## What is required
Look through the entries below. Report each line that has the word "Pulvérisateur" in it.

## Data supplied
===============

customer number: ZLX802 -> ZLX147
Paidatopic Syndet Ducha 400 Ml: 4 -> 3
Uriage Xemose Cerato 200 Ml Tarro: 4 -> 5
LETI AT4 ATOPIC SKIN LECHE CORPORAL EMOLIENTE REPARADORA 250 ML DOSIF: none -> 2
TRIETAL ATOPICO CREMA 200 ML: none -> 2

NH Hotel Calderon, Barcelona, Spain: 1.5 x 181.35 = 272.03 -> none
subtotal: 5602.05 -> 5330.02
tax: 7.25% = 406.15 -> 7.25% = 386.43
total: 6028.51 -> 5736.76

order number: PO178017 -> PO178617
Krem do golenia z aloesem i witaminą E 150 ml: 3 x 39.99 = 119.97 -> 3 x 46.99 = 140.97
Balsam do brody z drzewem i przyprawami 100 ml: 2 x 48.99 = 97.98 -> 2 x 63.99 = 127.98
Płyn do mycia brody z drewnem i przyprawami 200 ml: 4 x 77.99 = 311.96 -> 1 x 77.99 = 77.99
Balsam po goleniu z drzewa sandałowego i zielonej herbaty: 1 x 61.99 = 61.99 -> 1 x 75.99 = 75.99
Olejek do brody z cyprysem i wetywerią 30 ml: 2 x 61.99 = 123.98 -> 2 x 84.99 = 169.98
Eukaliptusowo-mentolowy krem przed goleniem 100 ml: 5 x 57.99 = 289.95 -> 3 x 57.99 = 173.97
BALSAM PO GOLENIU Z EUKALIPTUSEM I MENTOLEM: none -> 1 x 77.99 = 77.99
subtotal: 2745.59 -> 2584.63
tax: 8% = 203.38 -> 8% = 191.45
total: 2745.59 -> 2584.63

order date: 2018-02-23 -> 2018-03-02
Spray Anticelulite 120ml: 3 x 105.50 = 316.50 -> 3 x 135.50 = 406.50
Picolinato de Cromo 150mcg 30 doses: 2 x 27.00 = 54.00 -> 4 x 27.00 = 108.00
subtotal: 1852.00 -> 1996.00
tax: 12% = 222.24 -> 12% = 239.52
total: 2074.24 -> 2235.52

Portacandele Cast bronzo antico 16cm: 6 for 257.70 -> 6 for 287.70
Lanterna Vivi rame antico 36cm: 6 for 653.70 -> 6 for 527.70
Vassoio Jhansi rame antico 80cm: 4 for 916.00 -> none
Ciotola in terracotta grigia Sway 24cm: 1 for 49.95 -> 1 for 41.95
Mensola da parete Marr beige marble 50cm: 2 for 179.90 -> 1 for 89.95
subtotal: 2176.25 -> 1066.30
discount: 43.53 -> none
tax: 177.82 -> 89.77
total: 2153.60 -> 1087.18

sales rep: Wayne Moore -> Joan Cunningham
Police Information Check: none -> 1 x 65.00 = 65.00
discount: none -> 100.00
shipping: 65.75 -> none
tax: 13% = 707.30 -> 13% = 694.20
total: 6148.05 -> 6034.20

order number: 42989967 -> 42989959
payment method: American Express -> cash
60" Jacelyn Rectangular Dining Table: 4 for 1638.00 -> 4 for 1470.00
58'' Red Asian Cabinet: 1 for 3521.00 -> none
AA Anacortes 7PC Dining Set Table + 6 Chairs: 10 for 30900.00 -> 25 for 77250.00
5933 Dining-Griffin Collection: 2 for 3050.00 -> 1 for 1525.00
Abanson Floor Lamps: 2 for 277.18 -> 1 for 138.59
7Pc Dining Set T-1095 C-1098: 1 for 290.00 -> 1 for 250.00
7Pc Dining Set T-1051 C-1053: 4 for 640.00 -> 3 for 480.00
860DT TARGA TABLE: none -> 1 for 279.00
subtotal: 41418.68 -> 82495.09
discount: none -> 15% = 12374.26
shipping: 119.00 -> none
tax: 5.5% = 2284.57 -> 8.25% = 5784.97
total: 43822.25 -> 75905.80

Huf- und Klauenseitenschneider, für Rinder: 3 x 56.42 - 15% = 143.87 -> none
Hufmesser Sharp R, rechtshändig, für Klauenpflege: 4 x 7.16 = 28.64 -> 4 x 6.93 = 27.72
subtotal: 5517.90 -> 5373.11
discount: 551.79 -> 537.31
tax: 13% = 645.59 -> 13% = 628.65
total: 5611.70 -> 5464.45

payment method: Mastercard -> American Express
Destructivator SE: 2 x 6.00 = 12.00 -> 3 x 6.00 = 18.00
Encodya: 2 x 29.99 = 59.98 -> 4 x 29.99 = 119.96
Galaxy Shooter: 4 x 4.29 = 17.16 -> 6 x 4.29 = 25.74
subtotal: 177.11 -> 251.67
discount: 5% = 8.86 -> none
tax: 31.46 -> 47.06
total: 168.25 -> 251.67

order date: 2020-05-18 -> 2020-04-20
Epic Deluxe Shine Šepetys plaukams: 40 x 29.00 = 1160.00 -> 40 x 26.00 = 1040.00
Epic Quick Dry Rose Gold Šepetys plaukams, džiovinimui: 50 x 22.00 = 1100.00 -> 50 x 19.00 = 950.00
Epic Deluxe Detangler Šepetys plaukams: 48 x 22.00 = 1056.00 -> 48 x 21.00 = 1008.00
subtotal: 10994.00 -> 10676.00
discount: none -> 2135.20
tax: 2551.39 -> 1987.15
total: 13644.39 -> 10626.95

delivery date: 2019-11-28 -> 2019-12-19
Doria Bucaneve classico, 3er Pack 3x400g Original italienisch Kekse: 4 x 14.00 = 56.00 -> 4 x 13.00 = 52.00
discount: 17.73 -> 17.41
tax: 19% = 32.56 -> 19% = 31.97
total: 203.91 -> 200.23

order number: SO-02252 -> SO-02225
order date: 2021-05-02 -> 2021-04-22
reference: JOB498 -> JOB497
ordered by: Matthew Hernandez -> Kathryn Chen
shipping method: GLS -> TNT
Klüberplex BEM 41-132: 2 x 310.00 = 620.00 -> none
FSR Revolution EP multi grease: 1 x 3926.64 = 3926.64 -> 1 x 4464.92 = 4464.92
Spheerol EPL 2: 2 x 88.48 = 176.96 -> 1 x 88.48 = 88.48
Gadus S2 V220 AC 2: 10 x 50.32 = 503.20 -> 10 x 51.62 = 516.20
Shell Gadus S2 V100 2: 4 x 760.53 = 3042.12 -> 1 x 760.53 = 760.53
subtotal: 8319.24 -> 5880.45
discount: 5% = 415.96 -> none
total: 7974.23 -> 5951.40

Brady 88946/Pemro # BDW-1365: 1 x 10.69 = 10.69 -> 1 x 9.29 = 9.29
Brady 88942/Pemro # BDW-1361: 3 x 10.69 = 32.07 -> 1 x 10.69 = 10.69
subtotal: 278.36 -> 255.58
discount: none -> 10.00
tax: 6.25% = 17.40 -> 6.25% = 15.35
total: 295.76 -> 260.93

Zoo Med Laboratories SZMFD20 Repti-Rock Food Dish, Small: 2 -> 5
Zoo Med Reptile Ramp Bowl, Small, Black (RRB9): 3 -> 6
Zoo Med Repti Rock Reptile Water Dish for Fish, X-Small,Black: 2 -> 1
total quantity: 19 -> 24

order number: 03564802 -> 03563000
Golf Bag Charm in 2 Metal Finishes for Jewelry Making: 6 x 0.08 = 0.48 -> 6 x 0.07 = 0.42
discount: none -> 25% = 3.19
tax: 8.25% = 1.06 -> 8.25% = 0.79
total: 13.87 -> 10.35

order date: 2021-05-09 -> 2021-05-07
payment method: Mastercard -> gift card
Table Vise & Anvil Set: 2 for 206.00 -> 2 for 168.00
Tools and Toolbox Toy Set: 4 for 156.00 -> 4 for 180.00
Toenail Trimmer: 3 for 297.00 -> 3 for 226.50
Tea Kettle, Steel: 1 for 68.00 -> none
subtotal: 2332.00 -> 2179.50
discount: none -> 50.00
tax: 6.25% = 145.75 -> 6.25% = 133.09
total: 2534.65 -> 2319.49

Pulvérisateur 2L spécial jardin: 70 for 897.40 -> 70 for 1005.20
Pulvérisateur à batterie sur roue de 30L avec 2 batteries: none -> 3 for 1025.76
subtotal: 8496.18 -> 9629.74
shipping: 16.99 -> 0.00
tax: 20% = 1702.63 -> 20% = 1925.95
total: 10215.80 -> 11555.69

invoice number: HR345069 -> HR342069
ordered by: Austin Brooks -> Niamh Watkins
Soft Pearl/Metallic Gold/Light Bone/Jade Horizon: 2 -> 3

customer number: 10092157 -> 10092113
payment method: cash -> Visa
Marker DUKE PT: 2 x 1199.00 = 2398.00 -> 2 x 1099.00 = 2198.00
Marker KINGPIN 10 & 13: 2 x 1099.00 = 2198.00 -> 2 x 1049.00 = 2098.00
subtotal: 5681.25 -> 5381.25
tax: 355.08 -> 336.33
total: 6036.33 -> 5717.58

===============

## Exercise output
Pulvérisateur 2L spécial jardin: 70 for 897.40 -> 70 for 1005.20
Pulvérisateur à batterie sur roue de 30L avec 2 batteries: none -> 3 for 1025.76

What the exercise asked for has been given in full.